La Fille de l'Hiver Acte III
Write by Fortunia
Lorsque je rentre chez moi, je suis léthargique. Je m’affale sur mon lit et fixe le plafond de bois verni. Je ferme les yeux, et je pense à elle. Sa voix si fine mais autoritaire, son rire de cristal, ses cheveux sombres, la rougeur de ses joues.
Je veux la revoir.
Le lendemain, je me fais porter malade. Je ne sais pas ce que je fais, je ne suis plus moi-même. Et j’ai peur de n’y voir aucun inconvénient. Le paysage est le même que la veille, habillé de blanc. Je m’installe sur le même banc, et j’attends.
J’attends.
J’attends encore.
Mais elle ne revient pas. Ni aujourd’hui, ni le lendemain.
Lorsque vendredi soir, je referme à nouveau la porte de mon appartement derrière moi, son image ne me quitte pas. Et pour mieux me rappeler d’elle, j’ouvre à nouveau mon carnet. Je le parcours, le relis jusqu’à ce que mes paupières se fassent lourdes, je le lis jusqu’à l’épuisement. Et j’espère qu’elle me parlera à nouveau, dans mes rêves.
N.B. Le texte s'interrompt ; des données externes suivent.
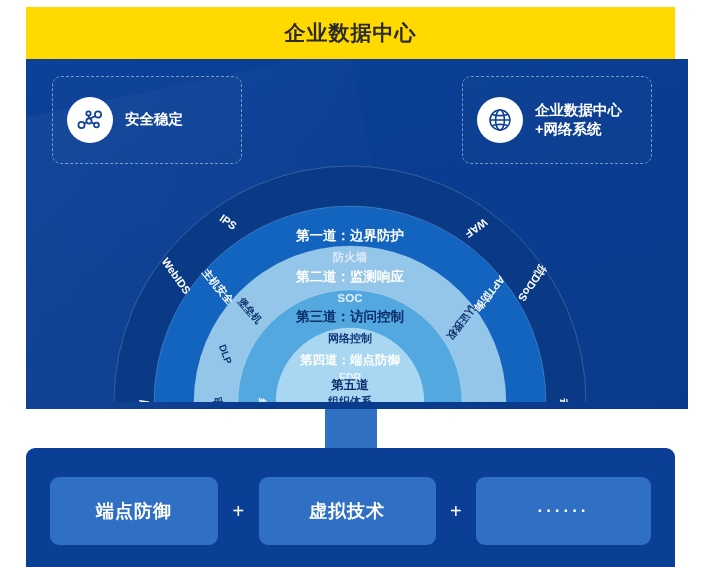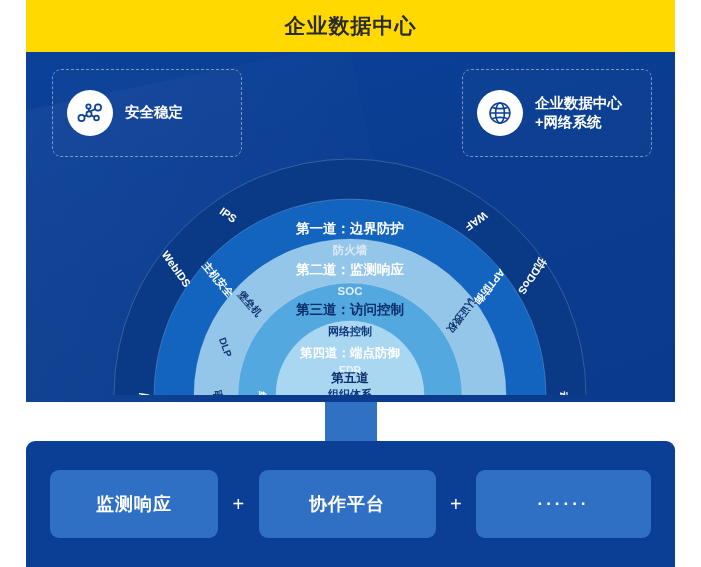--- a/index.html
+++ b/index.html
@@ -11,7 +11,7 @@
     overflow:hidden;
     position:relative;
   }
-  .page{position:relative;width:701px;height:438px;}
+  .page{position:relative;width:701px;height:438px;margin-top:7px;}
 
   
   .header-band{

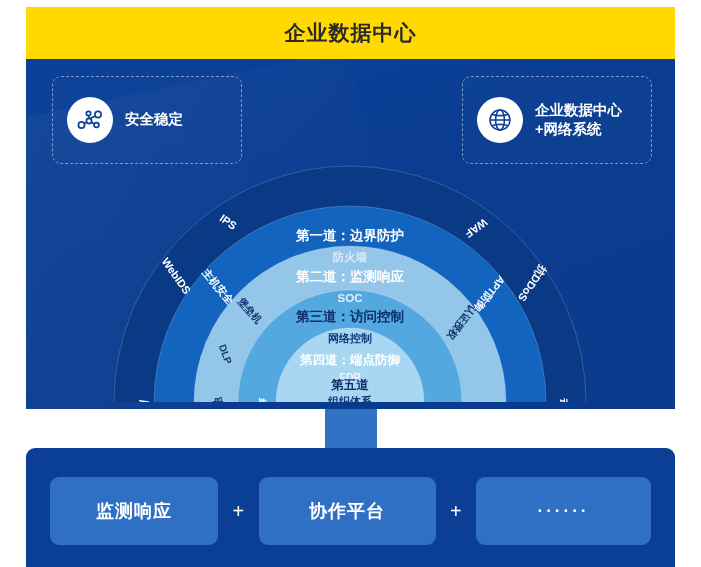--- a/index.html
+++ b/index.html
@@ -28,6 +28,7 @@
     position:absolute;left:26px;top:52px;width:649px;height:350px;
     background:linear-gradient(160deg,#0b4199 0%,#0a3d91 45%,#0a3a8b 100%);
     overflow:hidden;
+    padding-left:13px;
   }
   .panel-sheen{
     position:absolute;left:-60px;top:30px;width:420px;height:320px;

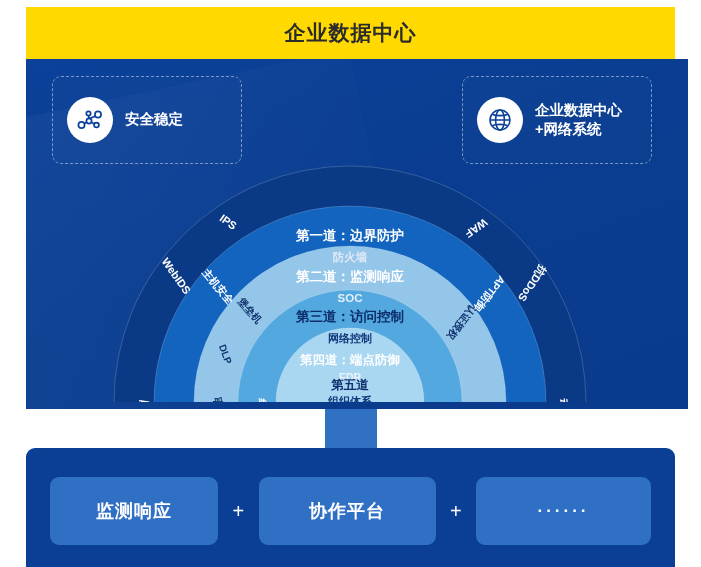--- a/index.html
+++ b/index.html
@@ -206,7 +206,7 @@
 
   <div class="bottom-panel">
     <div class="bottom-row">
-      <div class="tech-box b1">监测响应</div>
+      <div class="tech-box b1">端点防御</div>
       <div class="plus">+</div>
       <div class="tech-box b2">协作平台</div>
       <div class="plus">+</div>

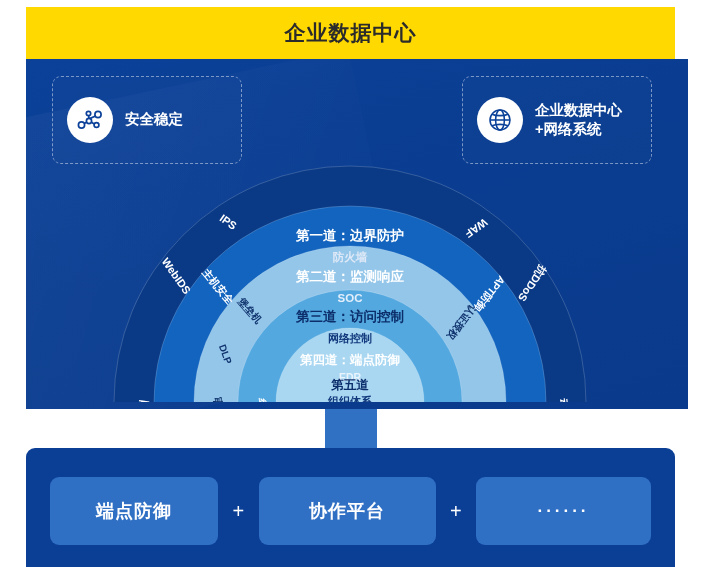--- a/index.html
+++ b/index.html
@@ -208,7 +208,7 @@
     <div class="bottom-row">
       <div class="tech-box b1">端点防御</div>
       <div class="plus">+</div>
-      <div class="tech-box b2">协作平台</div>
+      <div class="tech-box b2">虚拟技术</div>
       <div class="plus">+</div>
       <div class="tech-box b3 dots">······</div>
     </div>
Le week-end, je n’ai pas grand espoir, mais j’y vais quand même. Je retourne à Hyde Park. Cette fois, je longe les longues allées qui parsèment cet endroit. Je la cherche. Je tends l’oreille et scrute les visages. Je perds les pédales face à tant de monde. Je me pose des questions sur cette soudaine foule qui habite le parc. Des familles, des amis, des couples. Tandis que moi, je suis seul. Et je déprime. Je préfère rentrer chez moi.
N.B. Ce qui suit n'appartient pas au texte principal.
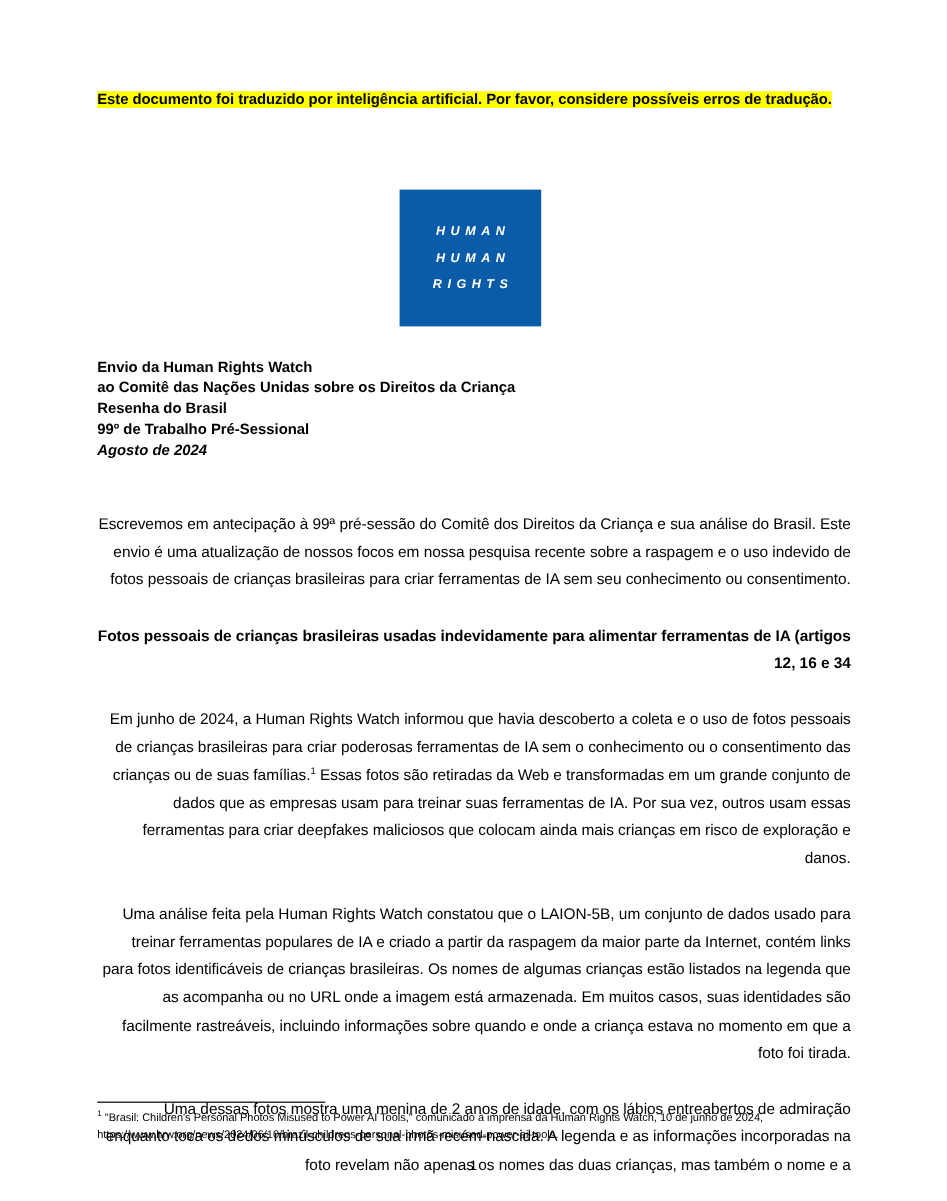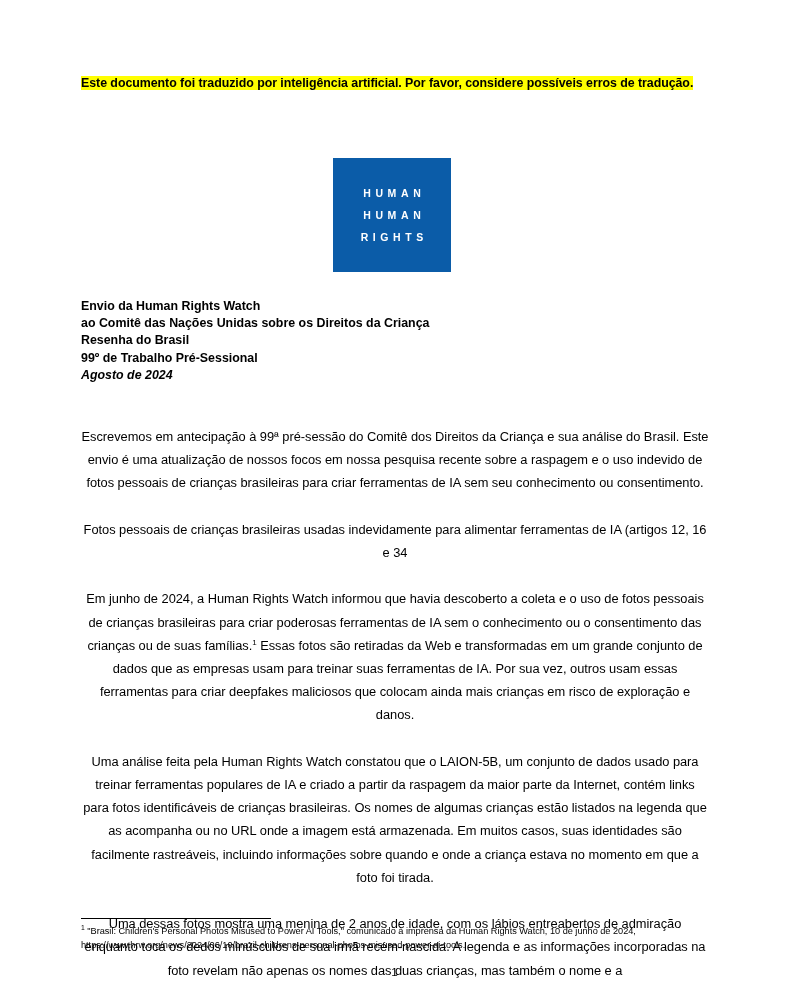--- a/index.html
+++ b/index.html
@@ -62,6 +62,7 @@
     text-indent: 4.6px;
     line-height: 22px;
     white-space: nowrap;
+    font-style: italic;
   }
 
   

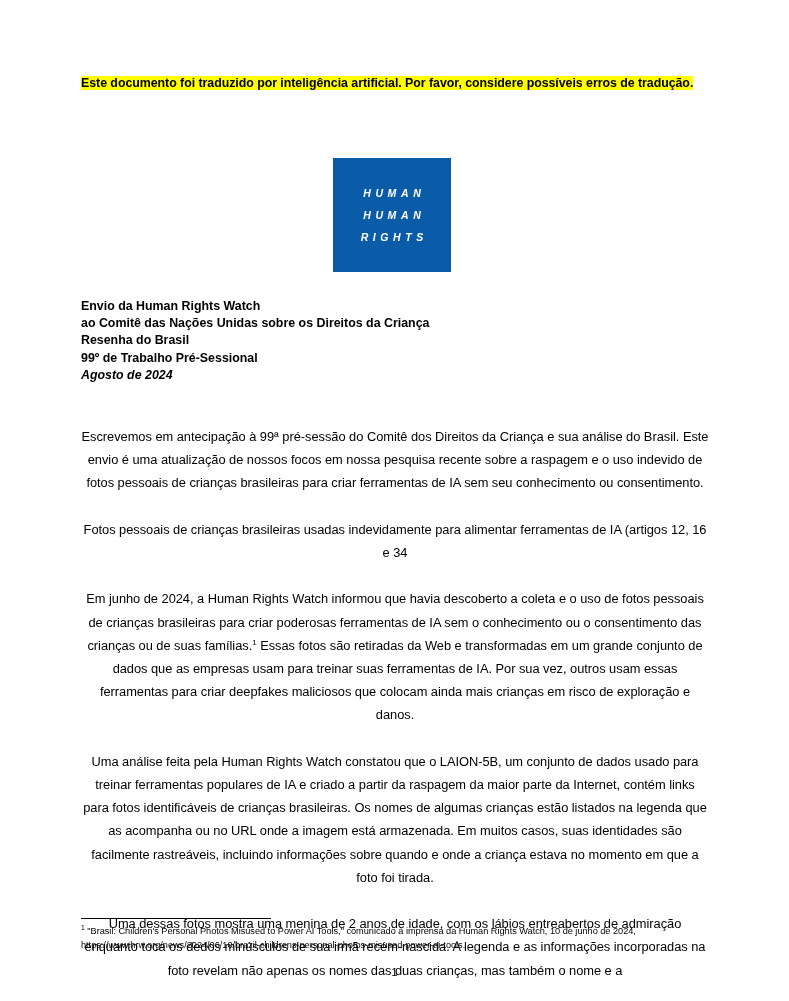--- a/index.html
+++ b/index.html
@@ -91,7 +91,7 @@
     margin: 0;
     font-size: 12.85px;
     line-height: 23.2px;
-    text-align: center;
+    text-align: right;
     letter-spacing: -0.03px;
   }
   p.para + p.para {

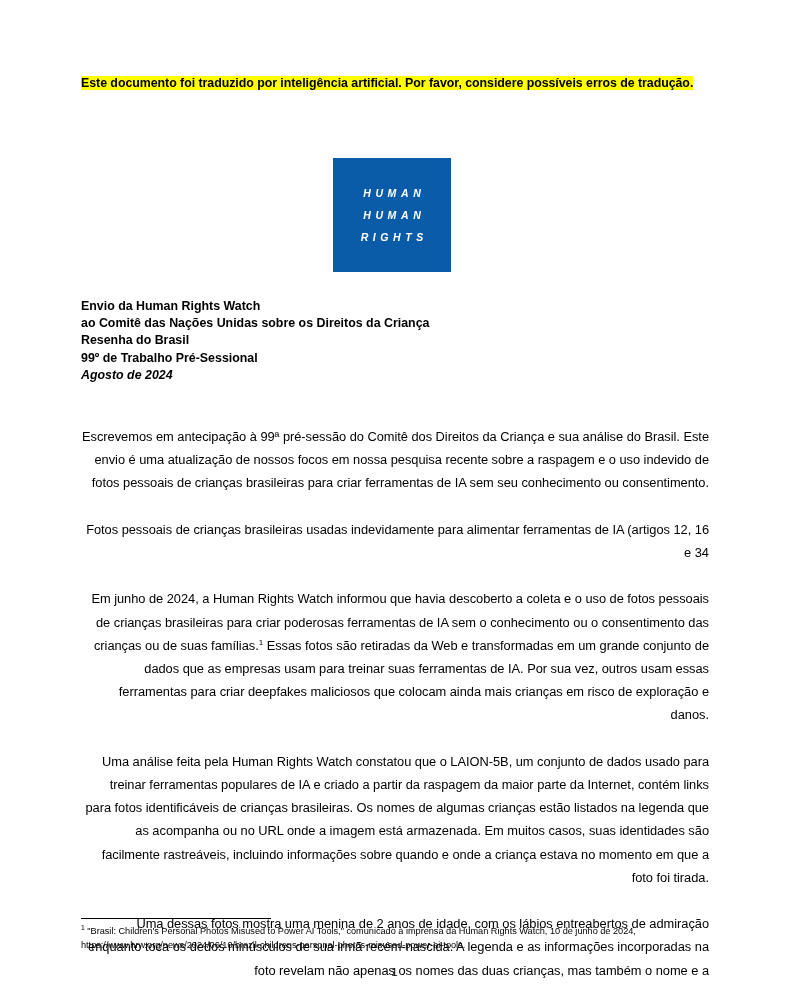--- a/index.html
+++ b/index.html
@@ -100,7 +100,7 @@
   .heading {
     margin: 0;
     font-size: 12.85px;
-    font-weight: normal;
+    font-weight: bold;
     line-height: 23.2px;
     letter-spacing: -0.03px;
   }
Elle m’a déjà dit que je ne la reverrai plus. Alors pourquoi n’ai-je pas été assez futé pour lui demander ne serait-ce que son nom ? Pourquoi l’ai-je laissée partir ? J’aurais dû la retenir, en apprendre un peu plus sur elle, ne pas la laisser disparaître . Maintenant, elle n’est et ne sera rien de plus qu’un merveilleux songe : la fille au cheveux sombre qui hante mes rêves d’adolescent.
***
Nous sommes un mercredi matin. Mon quotidien a repris son cours comme si rien ne l’avait perturbé une semaine plus tôt. Ah si. Ce début de semaine a été difficile à cause de tous les dossiers qui se sont accumulés en à peine trois jours. Sécher le boulot n’était apparemment pas la meilleure idée du siècle. Soit, on ne m’y reprendra plus.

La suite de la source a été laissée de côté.